General investigations

Article 38 equips the Lead Overseer with general investigation powers that go beyond passive information requests. Where document-based oversight (Article 37) is insufficient, the Lead Overseer can initiate a formal investigation, enabling active examination of a critical provider's operations, controls, and governance arrangements.

The investigation toolkit is comprehensive. The Lead Overseer may examine books, records, data, and documentation in any form. It may require written or oral explanations from any relevant person — including the provider's management, technical staff, compliance officers, and external auditors. Interviews may be conducted either at the Lead Overseer's premises or at the provider's offices, and the results are formally recorded.
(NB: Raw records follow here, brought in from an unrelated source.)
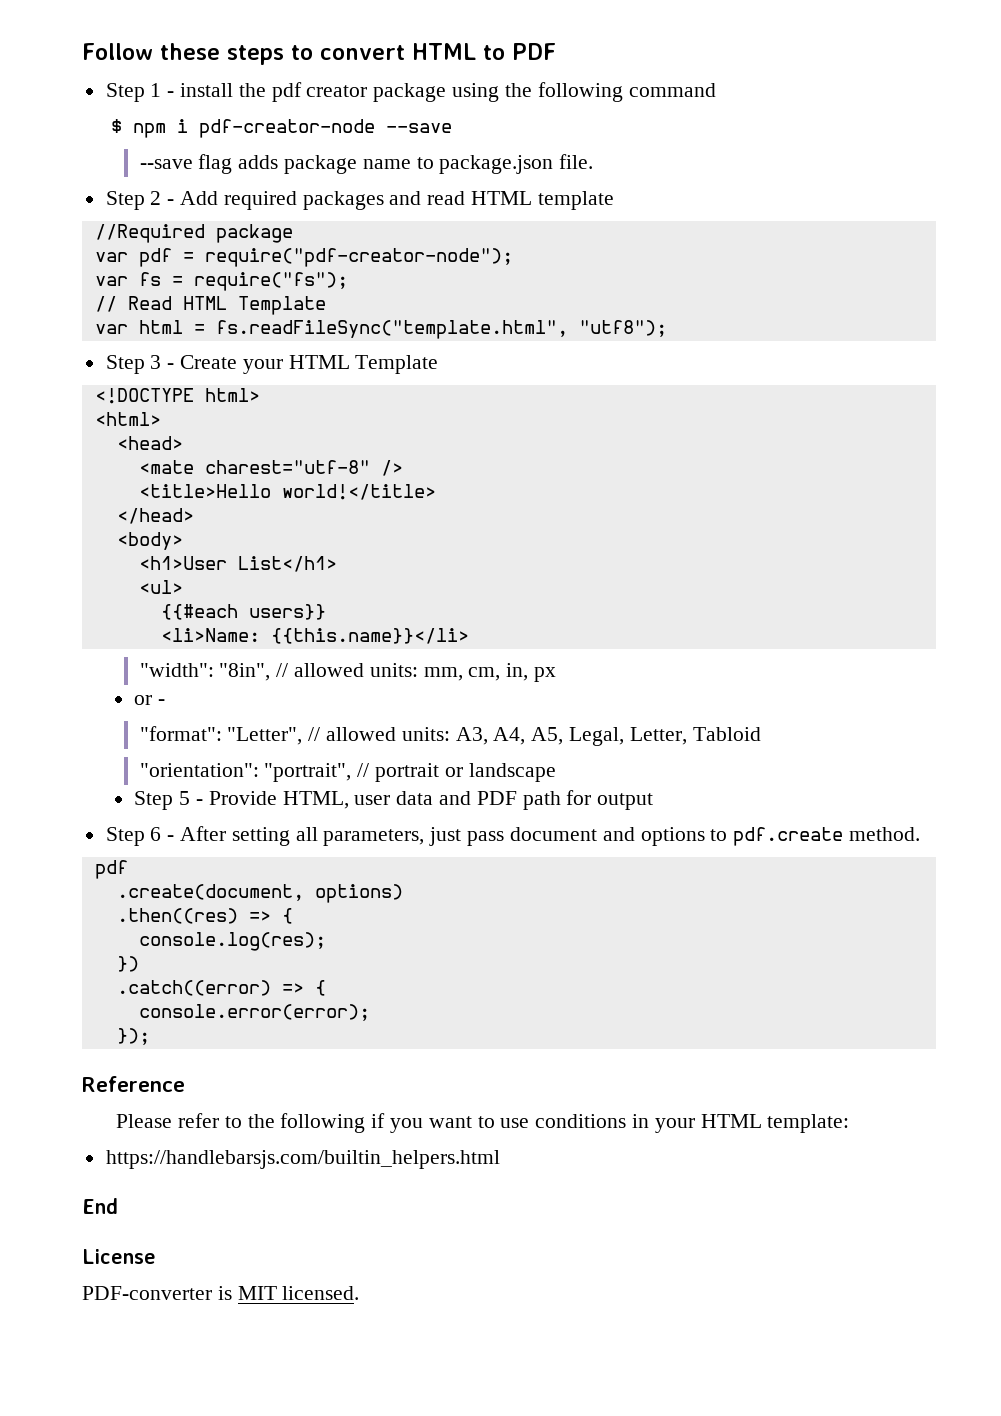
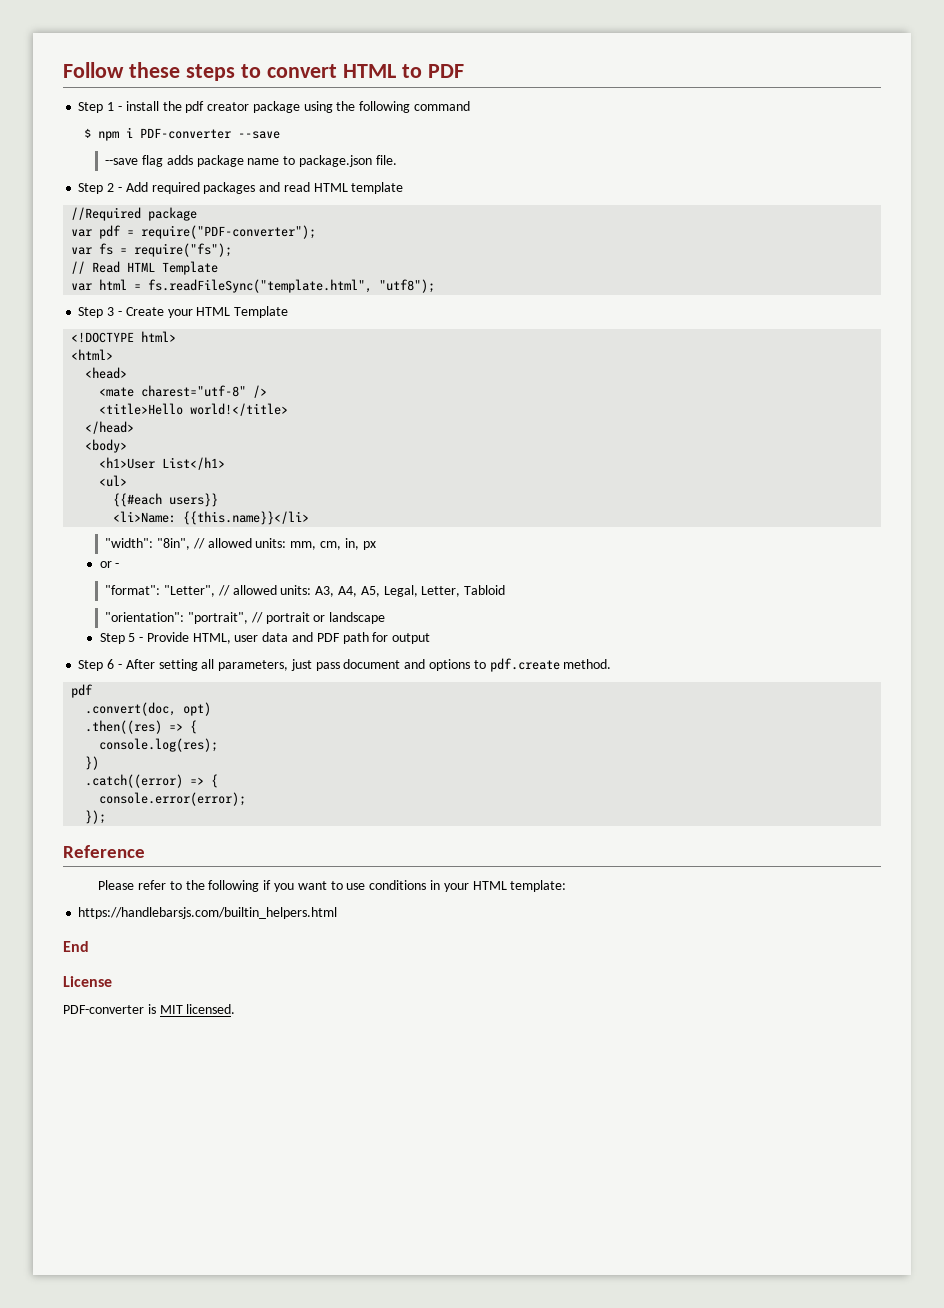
[198,119,375,138] pdf-creator-node -> [140,128,232,139] PDF-converter
[204,248,513,267] require("pdf-creator-node"); -> [141,225,317,239] require("PDF-converter");
[116,884,403,903] .create(document, options) -> [85,702,212,716] .convert(doc, opt)

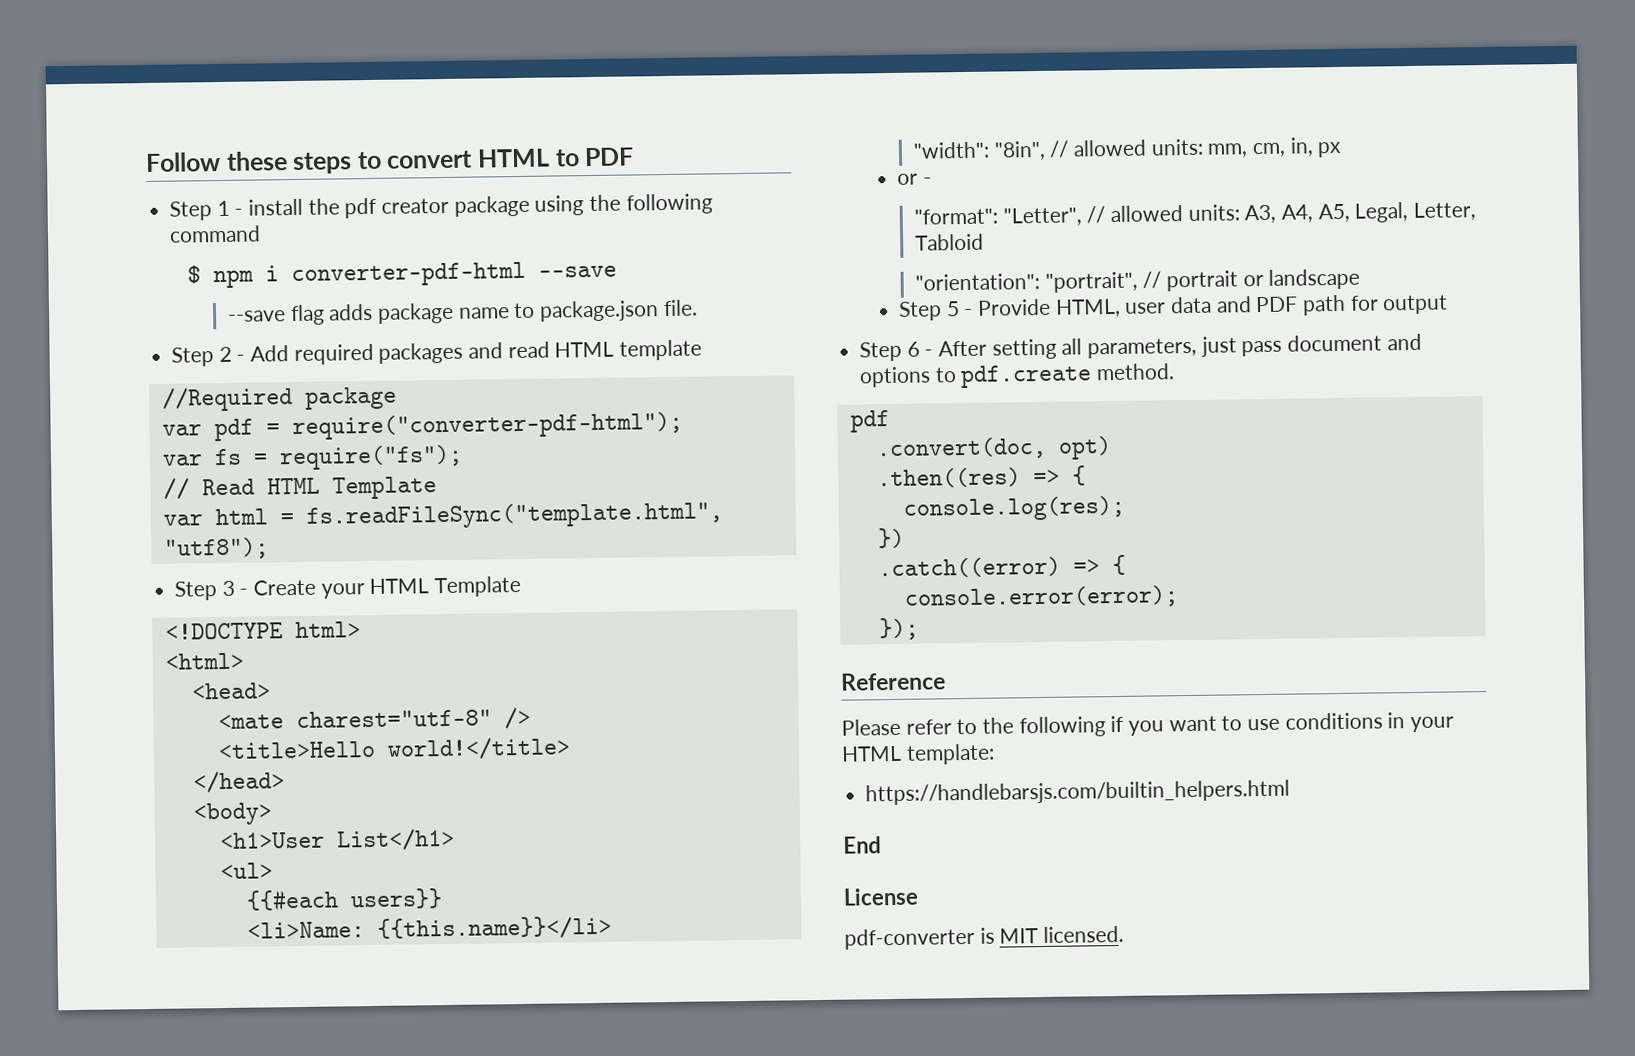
[140,128,232,139] PDF-converter -> [291,261,527,288] converter-pdf-html
[141,225,317,239] require("PDF-converter"); -> [291,411,683,441] require("converter-pdf-html");
[63,1005,144,1014] PDF-converter -> [844,927,975,950] pdf-converter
A key feature of Article 38 is the ability to delegate investigation activities to national competent authorities. This is practically important because critical providers often have operations across multiple EU Member States, and national authorities have both the local presence and the language capabilities to conduct effective investigations in their jurisdictions. The Lead Overseer retains overall direction of the investigation while leveraging the distributed capacity of national supervisors.

Investigation findings are not standalone outputs — they feed into the Lead Overseer's formal risk assessment of the critical provider and inform the recommendations issued under Article 33. A well-documented investigation creates the evidentiary basis for enforceable recommendations and, if necessary, for the escalation measures available under Article 42. Critical providers should ensure their internal governance, documentation, and staff training enable cooperative and effective engagement with investigations, as obstruction or poor record-keeping signals governance weaknesses that intensify supervisory scrutiny.